Catching up on all the posts...

 

MalVeauX:

Thank you for pushing the point on my "seeing conditions" - they're not very good where I live: San Francisco (Glen Park).

I can drive 50mns to Marin and get above the fog at 2,500ft where the conditions are much better.

Great pictures.  I am the person who was asking about Daystar Quark vs Lunt.  I am pretty much set on getting a Lunt 80mm with a double stack filter.

Hi,

The Lunt 80 is a lifetime class instrument that will work every day and give pleasing views; 2 arc-seconds is all you need to get nearly the most out of it. 80mm is a lot of aperture for solar. It's hard comparing nighttime concepts with solar concepts with respect to aperture and seeing.
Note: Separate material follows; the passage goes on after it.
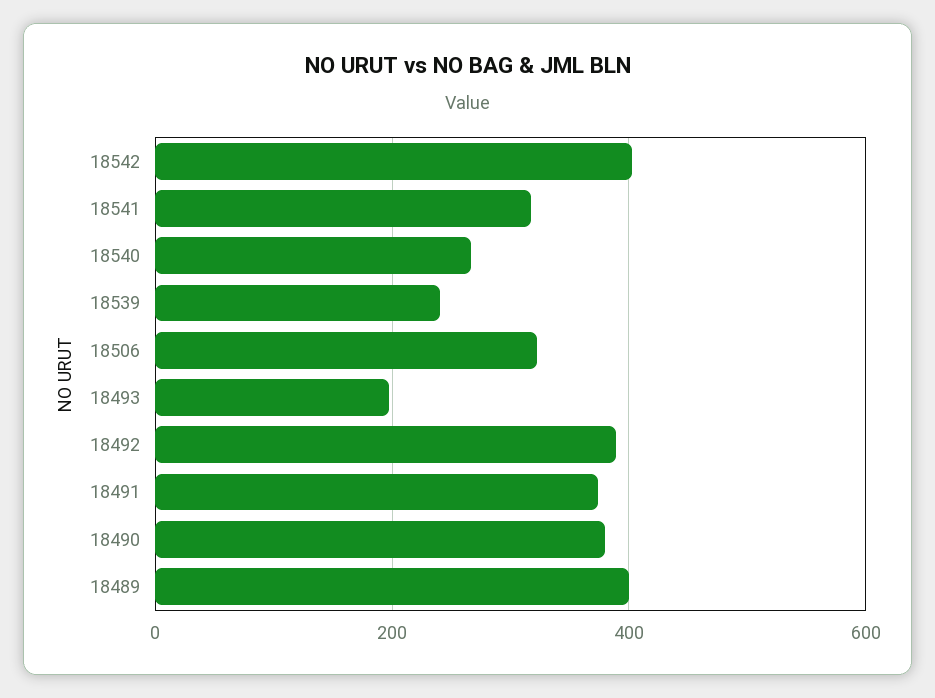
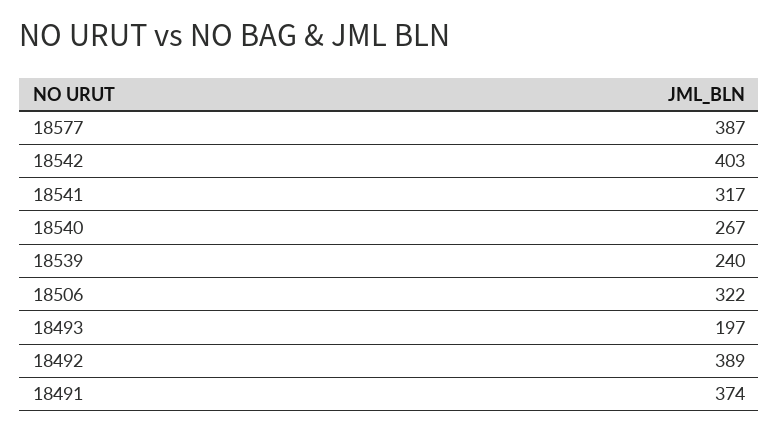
18490: 380 -> none
18489: 400 -> none
18577: none -> 387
Especially wanting aperture without having a profound understanding of one's local seeing. Lots of people chase aperture, because they can, only to find out they have 2 arc-second seeing or worse.

 

Nothing wrong with going for a big aperture still. I would say go for it if you want, maybe start with photosphere imaging in high res with a 200mm or similar. It costs hardly nothing to use some ND3.8~N5.0 solar film on any 200mm instrument (or whatever size you want). It will let you get an idea of what's possible in your local seeing. If you did want to go forward on a large instrument for chromosphere, then the only producer of large high quality dielectrically coated ERF right now is probably Altair Astro (and they are good, optically flat to 1/8th wave, etc).

 

Having done all of this already myself, one thing I can reflect on is that max aperture is less desirable to me these days compared to simply having good seeing and higher quality more uniform etalons and filters in general and to have highest contrast on CWL of the filter system for isolation (double stack, etc). That's just my thoughts on it now though.

 

I could easily let go of all my stuff and die happy with a Lunt 80 double stack as a do-all instrument for solar.